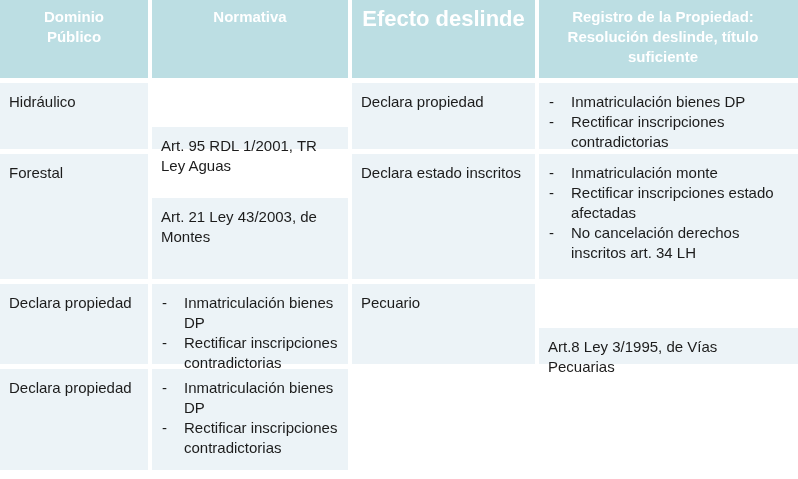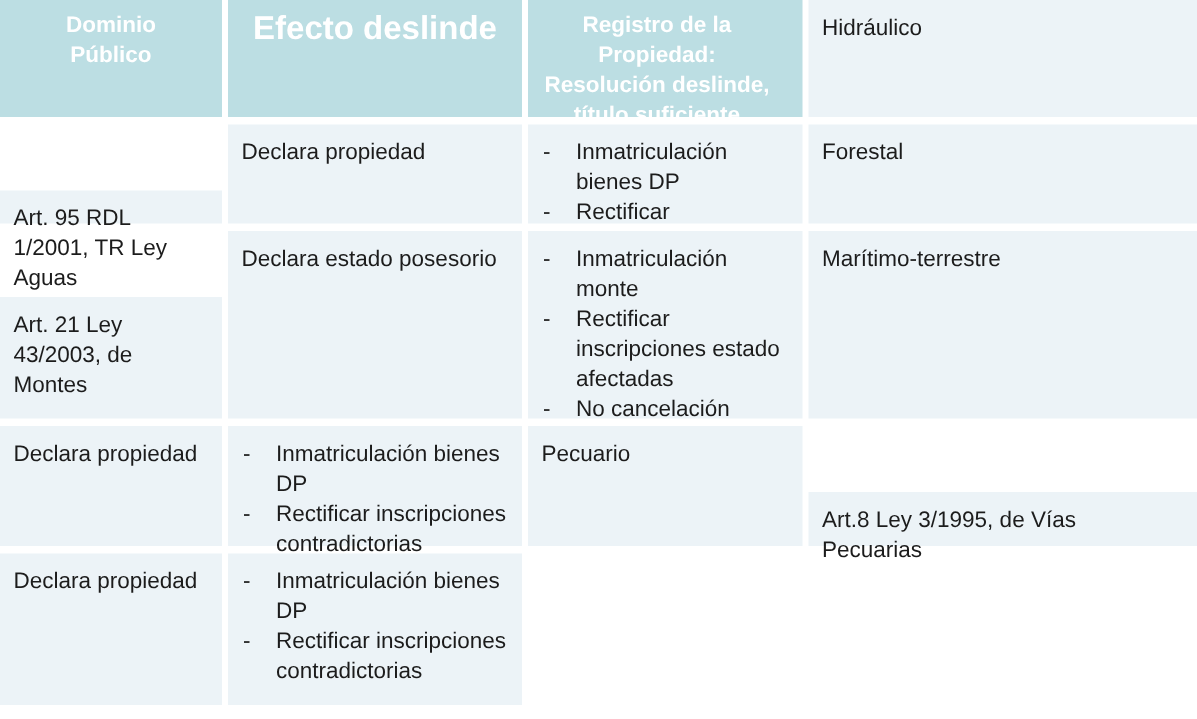"Normativa" div.hcell { html: none -> <div>Normativa</div> }
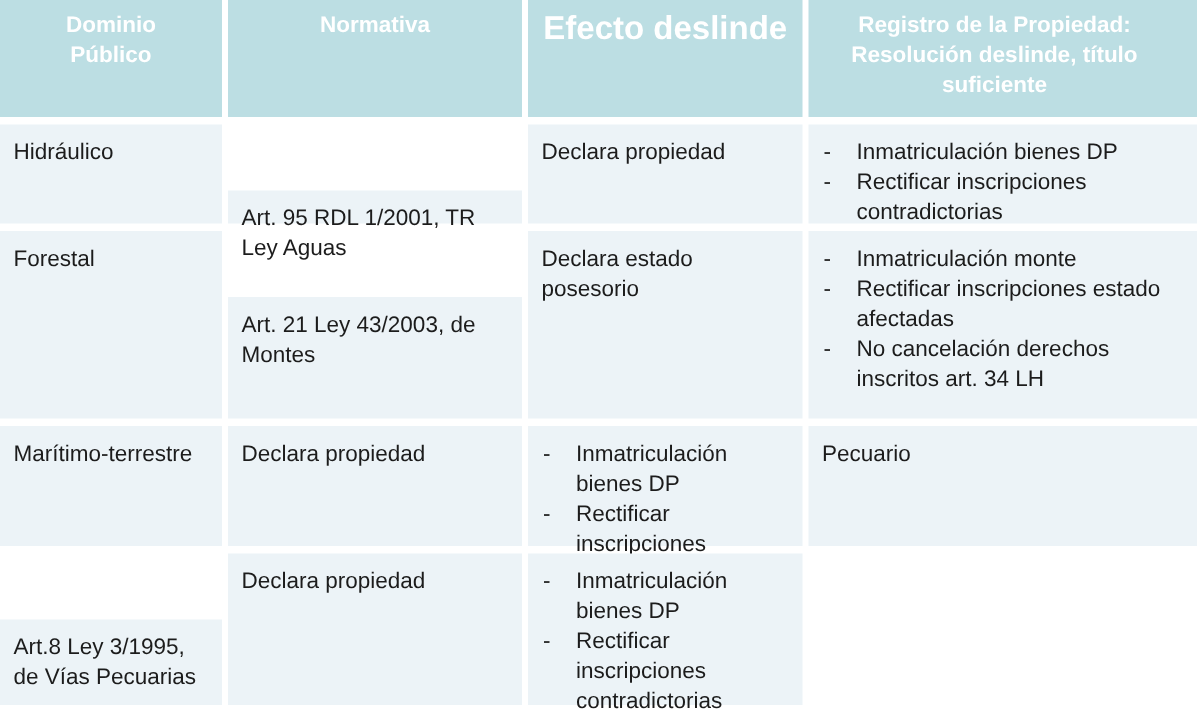"Declara estado posesorio" div.cell { text: posesorio -> inscritos }
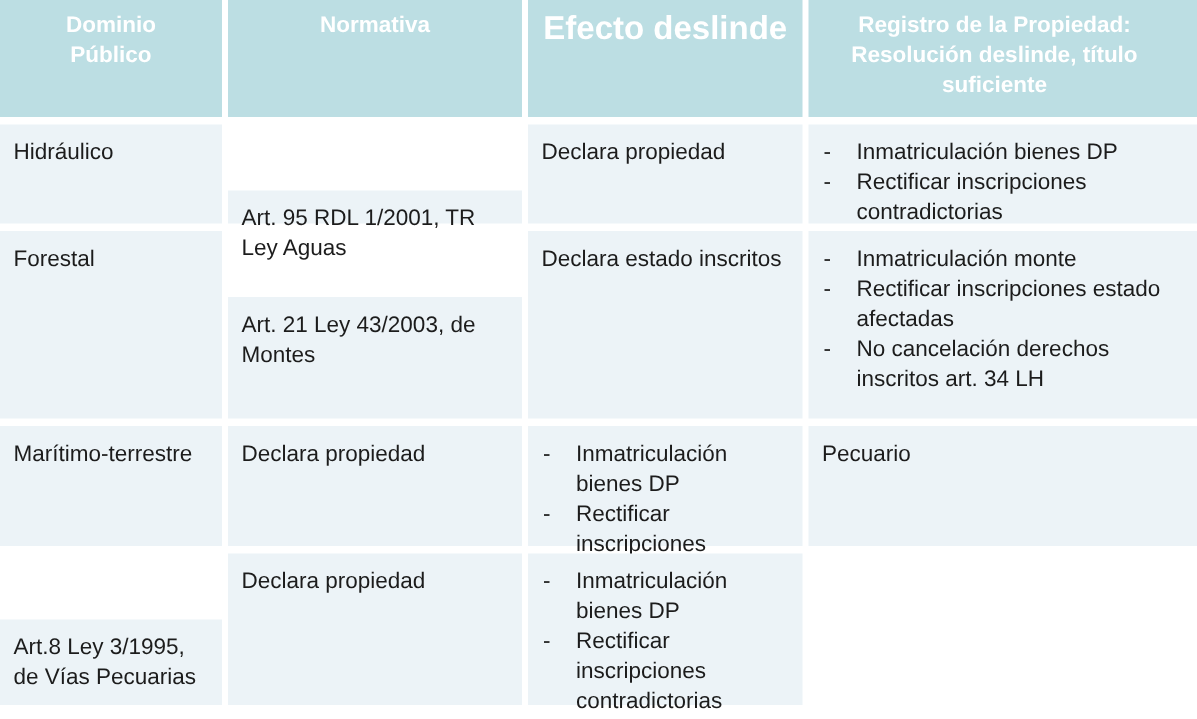"Marítimo-terrestre" div.cell { html: <div>Marítimo-terrestre</div> -> none }
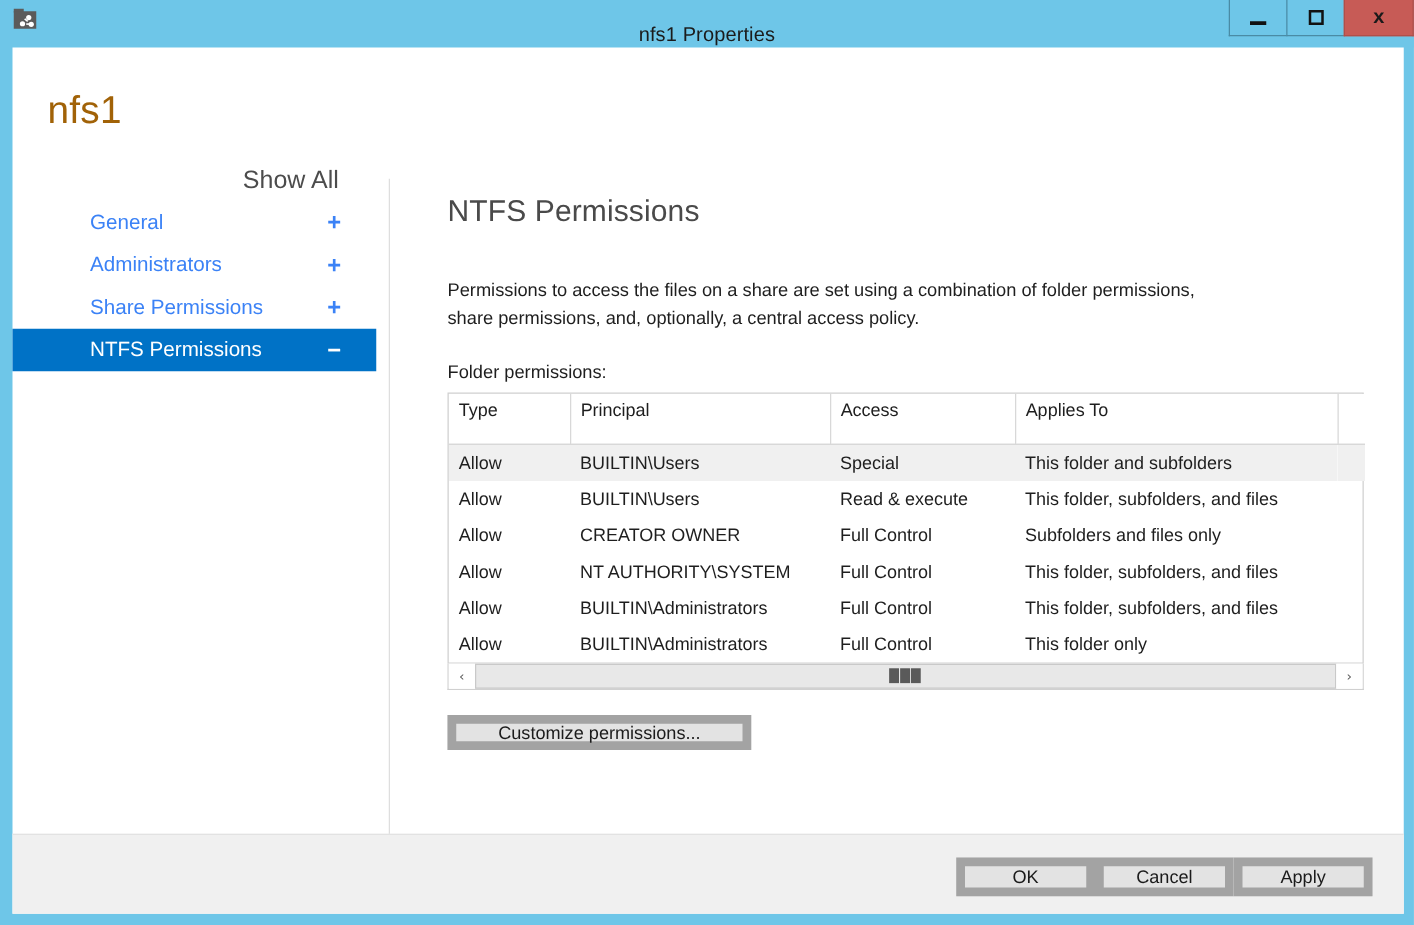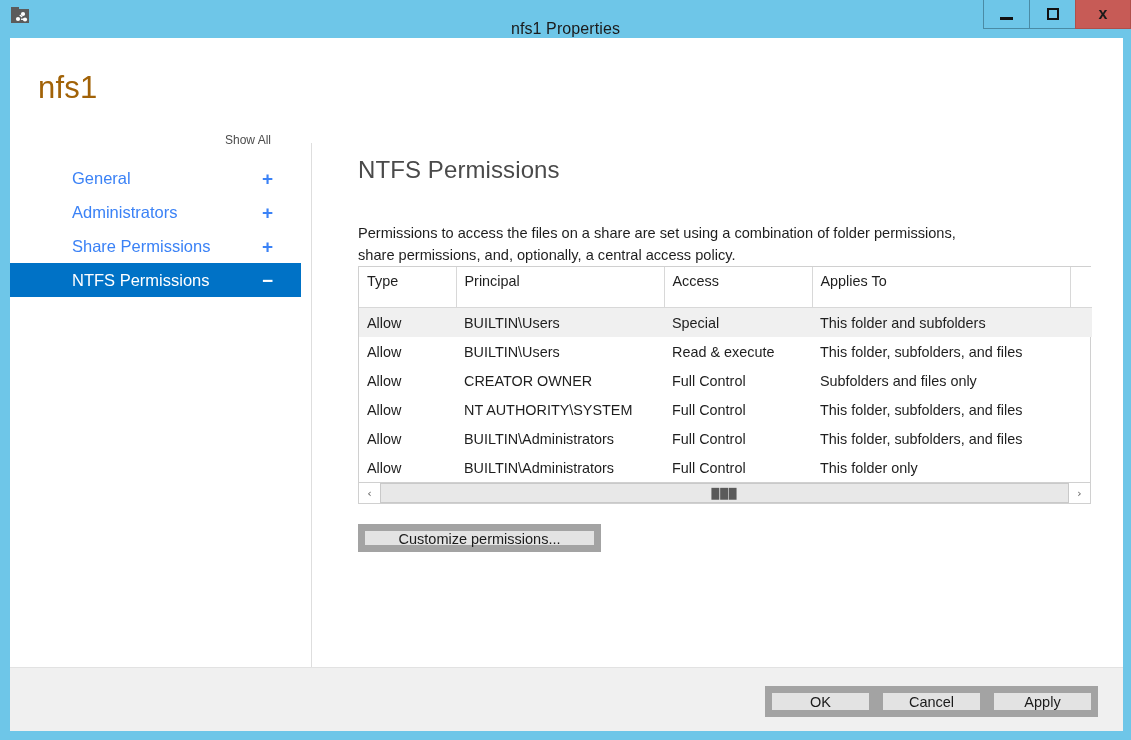"Show All" .nav-showall { font-size: 12px -> 20px }
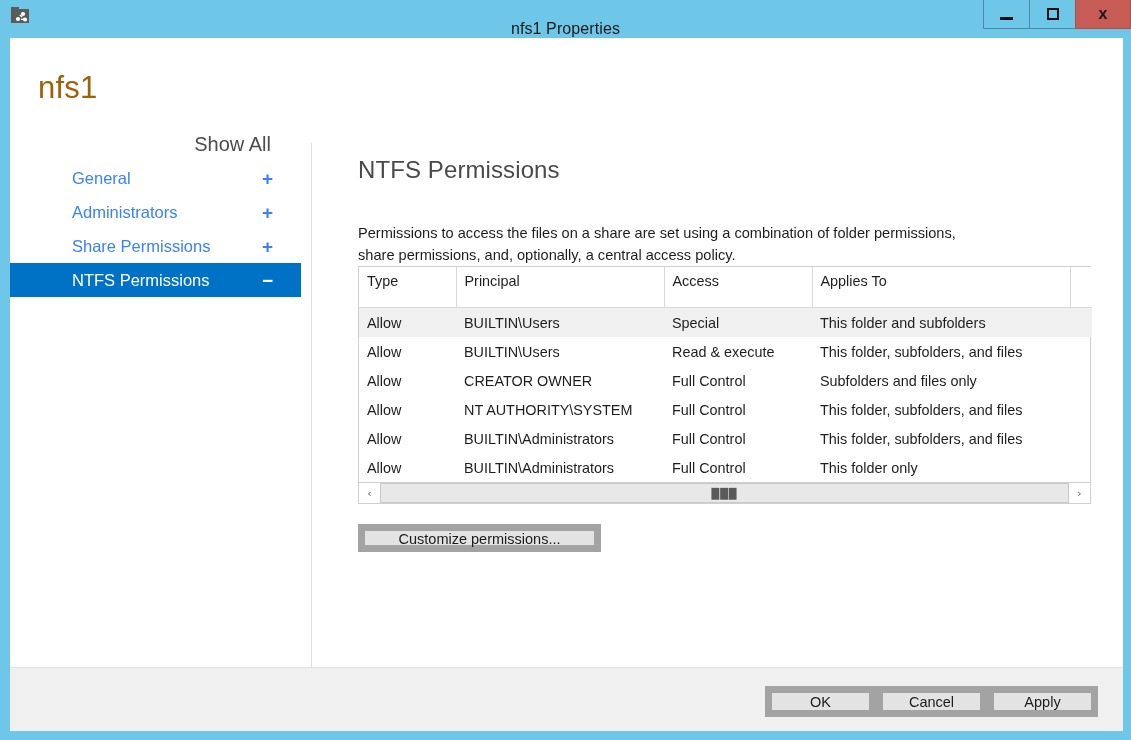"Folder permissions:" div.content-sublabel { html: none -> <div>Folder permissions:</div> }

○ ○ ○ ○

§ Problem to work on:
Your copy must hold exactly the lines from the one with "html: <div>Marítimo-terrestre</div> ->" to the end of the records above, both included, and no pictures.

§ Answer to this problem:
"Marítimo-terrestre" div.cell { html: <div>Marítimo-terrestre</div> -> none }
"Show All" .nav-showall { font-size: 12px -> 20px }
"Folder permissions:" div.content-sublabel { html: none -> <div>Folder permissions:</div> }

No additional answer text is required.